→ WORK TO BE COMPLETED: The result should be a faithful copy of every entry below, with the pictures left out.

[EXTRACTED INFORMATION — start]

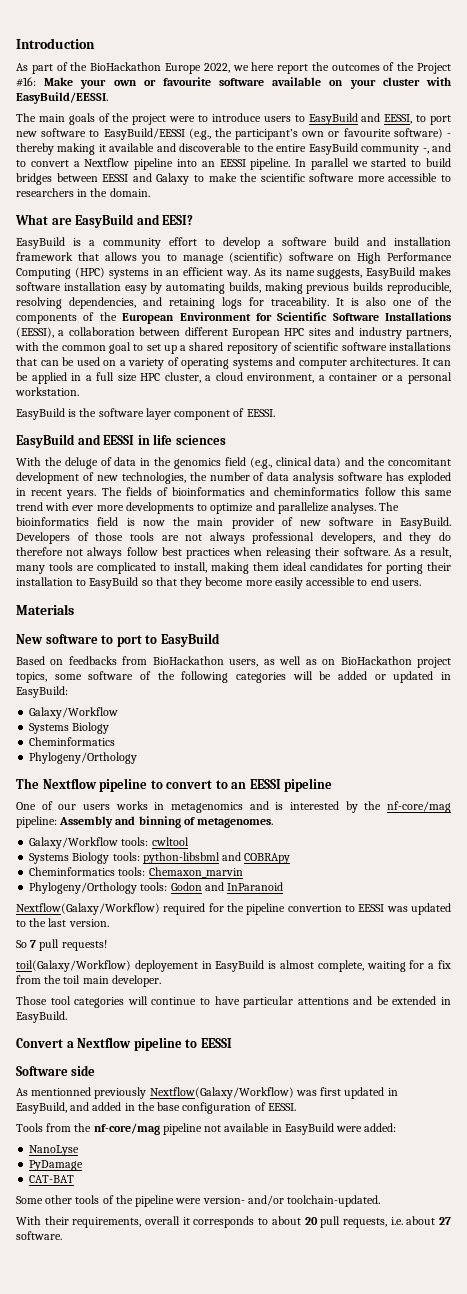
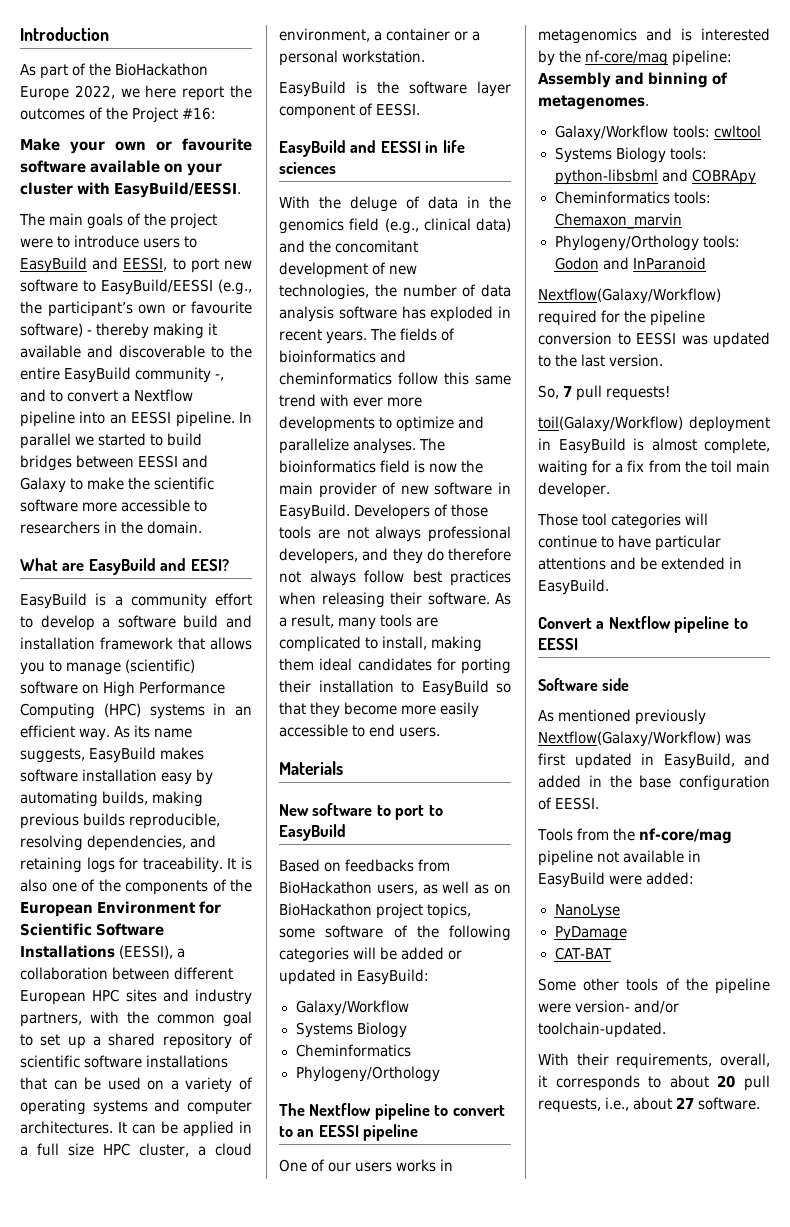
(36, 82) none -> (217, 113) //
[287,904,342,912] convertion -> [538,332,612,345] conversion
[16,940,27,948] So -> [538,385,559,399] So,
[134,960,198,972] deployement -> [689,416,770,432] deployment
[31,1087,92,1096] mentionned -> [558,709,632,722] mentioned
[145,1216,181,1225] overall -> [720,1053,770,1067] overall,
[390,1217,403,1225] i.e. -> [605,1097,630,1111] i.e.,

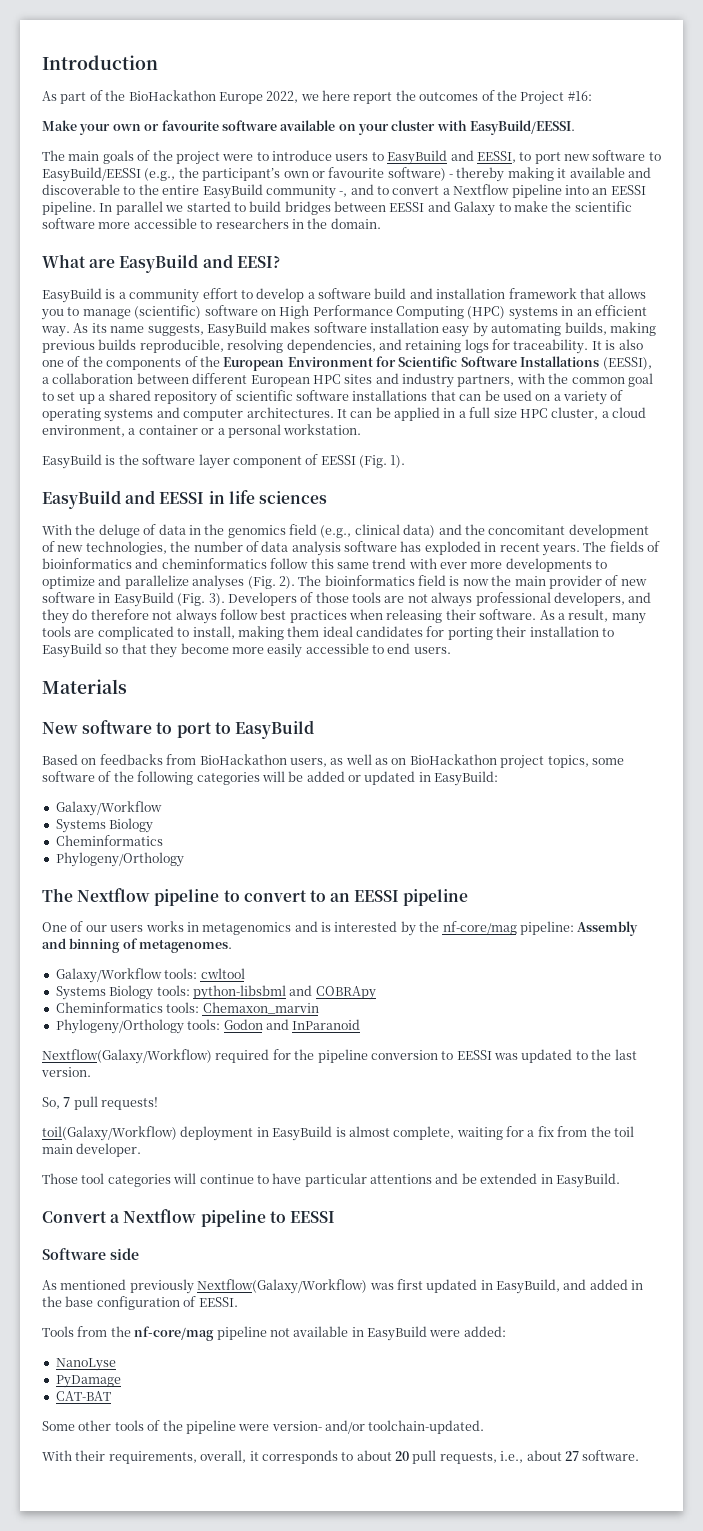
[376,103,421,116] EESSI. -> [320,455,406,468] EESSI (Fig. 1).
[353,438,417,454] analyses. -> [192,575,295,590] analyses (Fig. 2).
[279,504,350,520] EasyBuild. -> [113,592,225,607] EasyBuild (Fig. 3).

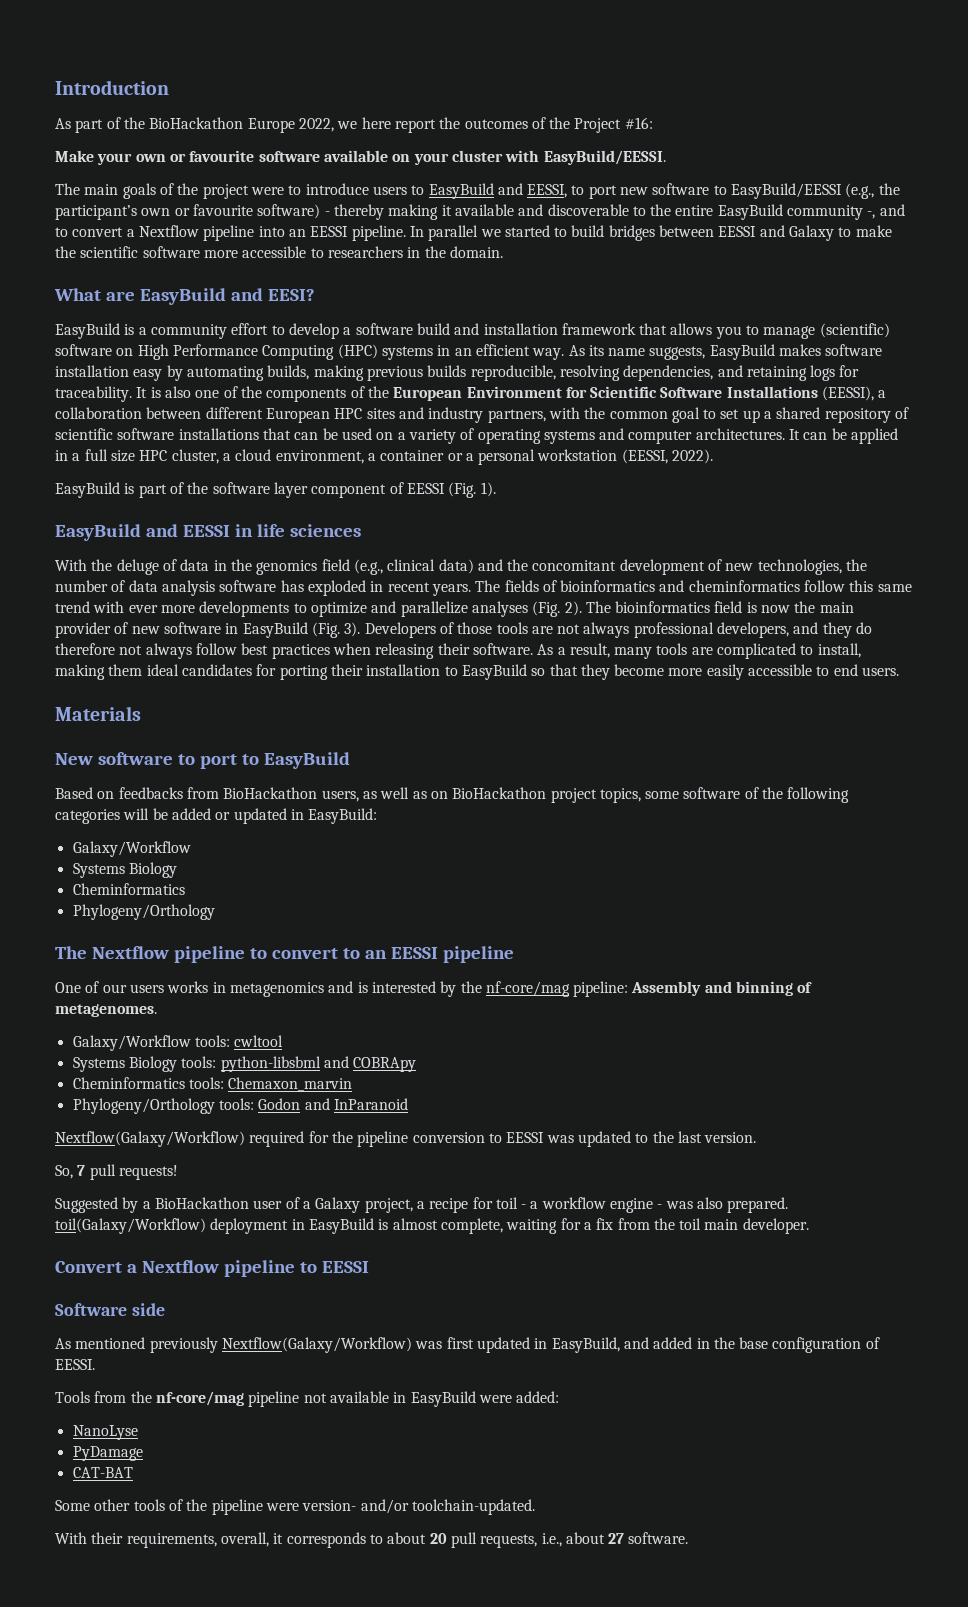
[283,424,362,435] [42,454,116,469] workstation. // EasyBuild is -> [537,449,714,464] [55,482,184,498] workstation (EESSI, 2022). // EasyBuild is part of
(159, 1103) none -> [55,1197,789,1213] Suggested by a BioHackathon user of a Galaxy project, a recipe for toil - a workflow engine - was also prepared.
[42,1173,620,1188] // Those tool categories will continue to have particular attentions and be extended in EasyBuild. -> (809, 1226) none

[EXTRACTED INFORMATION — finish]

→ ANSWER SECTION:
(36, 82) none -> (217, 113) //
[287,904,342,912] convertion -> [538,332,612,345] conversion
[16,940,27,948] So -> [538,385,559,399] So,
[134,960,198,972] deployement -> [689,416,770,432] deployment
[31,1087,92,1096] mentionned -> [558,709,632,722] mentioned
[145,1216,181,1225] overall -> [720,1053,770,1067] overall,
[390,1217,403,1225] i.e. -> [605,1097,630,1111] i.e.,

[376,103,421,116] EESSI. -> [320,455,406,468] EESSI (Fig. 1).
[353,438,417,454] analyses. -> [192,575,295,590] analyses (Fig. 2).
[279,504,350,520] EasyBuild. -> [113,592,225,607] EasyBuild (Fig. 3).

[283,424,362,435] [42,454,116,469] workstation. // EasyBuild is -> [537,449,714,464] [55,482,184,498] workstation (EESSI, 2022). // EasyBuild is part of
(159, 1103) none -> [55,1197,789,1213] Suggested by a BioHackathon user of a Galaxy project, a recipe for toil - a workflow engine - was also prepared.
[42,1173,620,1188] // Those tool categories will continue to have particular attentions and be extended in EasyBuild. -> (809, 1226) none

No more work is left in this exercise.